À peine ce film avait-il été programmé dans les cinémas de Chine qu’il fut retiré de l’affiche pour être remonté et à nouveau programmé, mais avec des modifications et une fin différente. Puis il fut purement et simplement interdit. Pourquoi cette censure émanant du pouvoir en place à Pékin ? Parce que le film met en scène, de manière trop frontale, l’envers du décor que la Chine veut montrer au monde. Les autorités chinoises estiment que ce film donne une image trop misérabiliste du monde rural chinois. Li Riujun, le réalisateur, lui-même originaire de la campagne, en optant pour une mise en scène naturaliste, fut jugé subversif.

Qu’en est-il, en vérité ? Certes, le film n’élude rien des difficultés de vie des petits paysans chinois et l’on découvre qu’ils sont durement exploités, sous-payés et, de ce fait, alors qu’ils passent l’essentiel de leurs journées à trimer, qu’ils mènent une existence de grande pauvreté, sinon de misère. Mais, plutôt que d’établir un constat général accablant sur les conditions de vie des paysans chinois, le film s’attache surtout à raconter l’histoire de deux d’entre eux et c’est à cause de cela qu’il nous touche et qu’il évite, contrairement à l’accusation faite par les censeurs chinois, le misérabilisme.

Ma Youtie (Wu Renlin), un petit exploitant agricole d’un âge déjà assez avancé, en vient à épouser Cao Guiying (Hai-Qing), une femme déconsidérée et dont personne d’autre ne voulait. En effet, parce qu’elle fut copieusement battue étant enfant, Guiying est devenue incontinente et, d’après les médecins, elle ne peut pas avoir d’enfant. Pourtant, par le truchement des deux familles qui s’arrangent entre elles, le mariage a lieu. Guiying, qui a eu l’occasion d’apercevoir Youtie caresser son âne, alors qu’habituellement cet animal est maltraité par ses propriétaires, s’est fait la réflexion que, certainement, cet homme-là ferait un bon mari.

Elle ne s’est pas trompée. C’est la force et la beauté du film que de mettre en évidence l’amour qui ne tarde pas à unir ces deux êtres déshérités. Leur vie est rude, cruelle même, de nombreuses scènes nous les font voir travaillant comme des forçats, et cependant ils ne se plaignent quasiment pas et sont toujours remplis d’attention l’un pour l’autre. Une seule fois, une seule, Youtie s’énerve un peu du fait de la maladresse de Guiying qui n’arrive pas à soulever des bottes de paille pour les mettre sur une carriole.
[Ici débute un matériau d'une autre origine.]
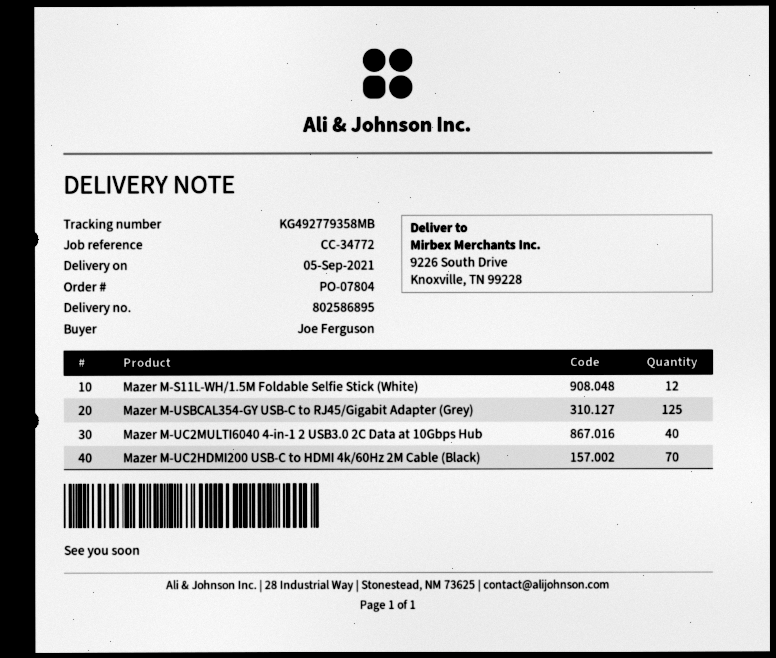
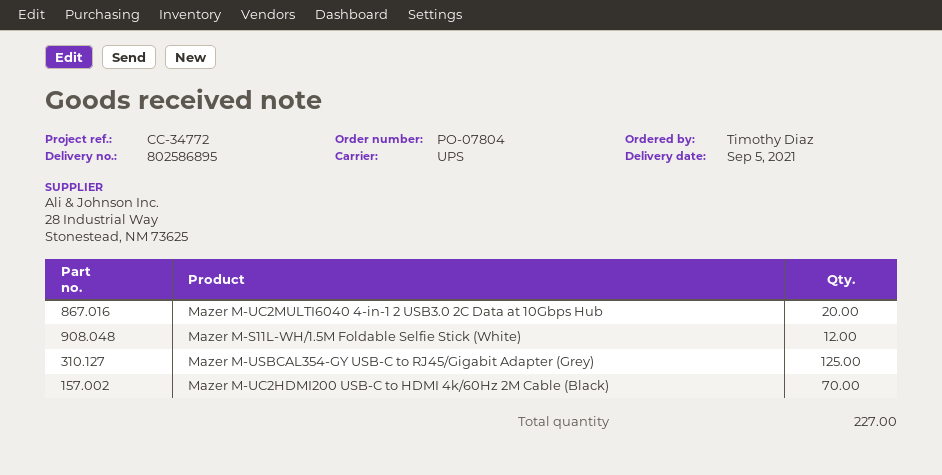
ordered by: Joe Ferguson -> Timothy Diaz
Mazer M-UC2MULTI6040 4-in-1 2 USB3.0 2C Data at 10Gbps Hub: 40 -> 20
A contrario, on n’en finirait pas de dresser la liste de tous leurs gestes et leurs paroles empreints de sollicitude. Le réalisateur leur ménage même quelques moments de grâce, par exemple lorsque Youtie place une ampoule allumée dans un carton percé de trous et que le visage émerveillé de Guiying s’éclaire et s’adoucit pour un instant.

Cet amour-là, le cinéaste sait le filmer en évitant toute mièvrerie. Au contraire, il le pare de beauté et en fait le pivot de deux vies en apparence très ingrates, vouées aux travaux les plus harassants. Les vies de pauvres paysans du fin fond de la Chine, que les autorités veulent obliger à quitter leur masure (alors que Youtie en a construite une toute neuve de ses propres mains) pour habiter dans un immeuble. Mais que faire des animaux dans ce cas ? S’il faut habiter dans un appartement, que deviendront l’âne, le cochon et les poules ? Ces considérations ne comptent guère pour la famille riche du coin dont le seul souci semble être de s’approprier les terres. Youtie a eu beau accepter de donner son sang pour la guérison d’un des membres de cette famille, parce que son groupe sanguin était compatible, il n’en obtient pas pour autant de grandes compensations. Cet aspect-là aussi a dû peser en faveur de la décision prise par les autorités chinoises d’interdire le film. Un film dont la puissance narrative et la profondeur du regard ont touché, à juste titre, les Chinois qui ont pu le voir avant son interdiction.   

8/10

 

                                                                                     Luc Schweitzer, ss.cc.